Wednesday, 4 May 2011

Learning something new

I tend to giggle when I find out that I've lived for years not knowing something pretty basic in life. Today I discovered that duck tape is in fact duct tape. It's obvious really isn't it? After all why would you be taping ducks together, unless you are some sort of weird sicko.

Not that it's going to make any difference. Duck tape it has always been and duck tape it always will be.

I may be wrong, but I don't remember a year when there was so much news. Obviously it's not that 'stuff' has started happening in 2011, it's just that there seems to be a lot of 'big' things going on. The up side is that it gives me a very positive feeling that 'things' are changing, and with so many wrongs, that can only be for the good. On the downside, it means that some news that would otherwise get noticed, quickly passes by and is forgotten long before it should be. Henry Cooper passed away this weekend. Some of us remember him more for Brut 33 than for his boxing, but there was always a feeling that he was a true Brit hero...ever the underdog; never quite making it, but plucky, determined and 'nice'.

Last week I wrote a piece on superinjunctions, but didn't get a moment to post it...I may have missed my moment, so it'll stay there in the drafts gathering literary cobwebs. But do have a look on Twitter under the #superinjunction hash tag and see which names pop up.

I only remember waking up once before feeling the world had changed. That was when Tony Blair was elected. It was a sunny, warm day, the sky was blue with white clouds and the air tasted different. There was a feeling of hope, a positive buzz in the air....and things would be different.
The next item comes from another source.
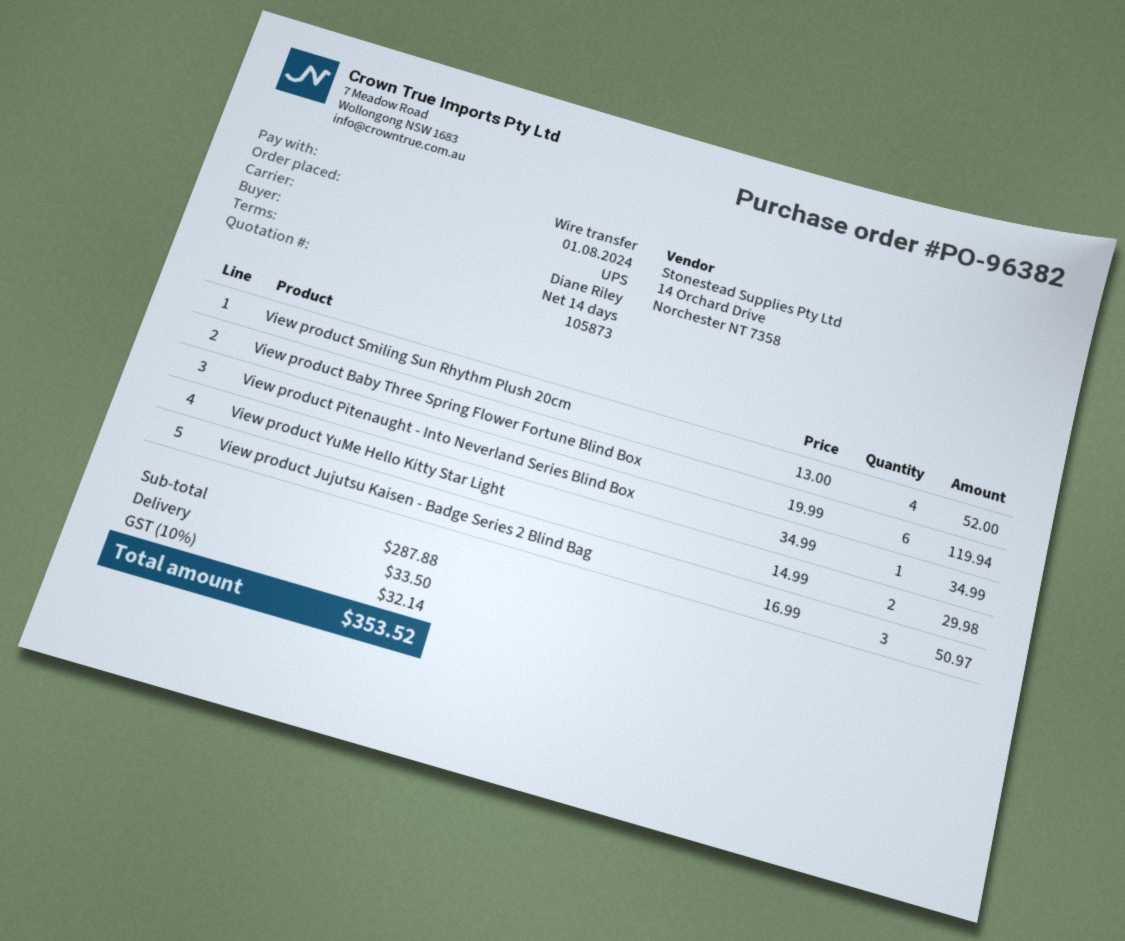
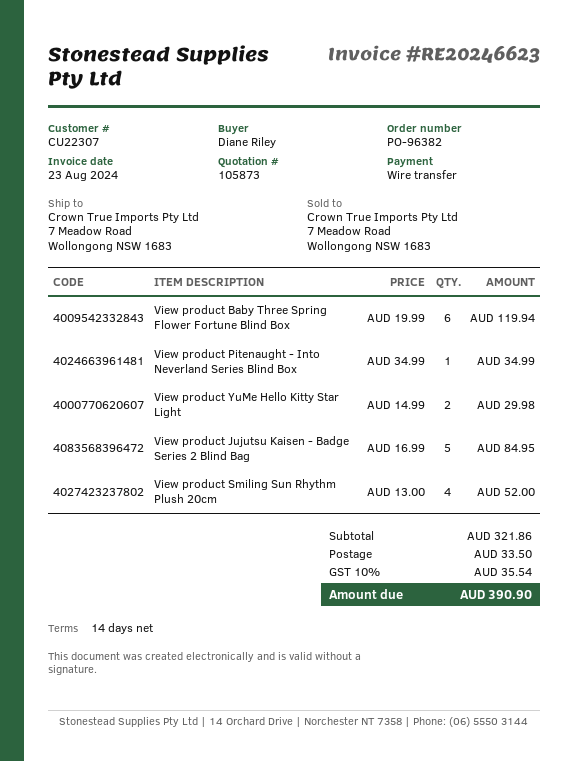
View product Jujutsu Kaisen - Badge Series 2 Blind Bag: 3 x 16.99 = 50.97 -> 5 x 16.99 = 84.95
subtotal: 287.88 -> 321.86
tax: 10% = 32.14 -> 10% = 35.54
total: 353.52 -> 390.90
And so it was on again this weekend. I came downstairs early after a restless night, switching on the computer as the newspaper hadn't yet been delivered. I almost couldn't believe my eyes at the news of Osama Bin Laden's death. Outside, the sun was shining, the sky was blue and when I opened the conservatory door, the air tasted different. I am sure that with the death of Bin Laden the world has changed.

There's so much chat about this, that I doubt I can add much if anything to what's been said already. So for my own sake as much as anyone else's, here's what I think. As a symbolic leader, his passing will take some of the wind out of the sails of the extremists...although I, like pretty much everyone else, expect there to be some fall out in the short term. Blood will be spilt. Should the Americans be celebrating, should we all be celebrating? Many are pointing out that it's wrong to celebrate the death of a human being. But a celebration, particularly by Americans is inevitable given the enormous impact on their psyche that 9/11 had. Equally, I hope we are in fact celebrating one less piece of evil in the world rather than an individual. And this was a battle victory...something that humans have celebrated since time began. Should he have been buried at sea? Yes absolutely it was necessary to stop there ever being a shrine. And it had to be done quickly before any debate developed to muddy the waters.

For me, though, the real question is, what does this mean for The Cat, The Boy and us as a family. Of course, only time will tell, but if this particular victory gives the West the confidence, the courage and the conviction to engage with the Muslim world in a more positive way, then we will benefit as extremism will be talked out of existence. Already, the Arab Spring is undermining the despotic rulers whose existence and our support of them helped feed the extremists in the first place. It's a smaller step than the Americans might think, but it is certainly a step towards a safer future. Let's hope the opportunity is seized with both hands.

The wind of change is blowing, let's hope it's for the good.

And talking of change, please vote FOR may not be the best system, but it's certainly much better than the one we've got at the moment.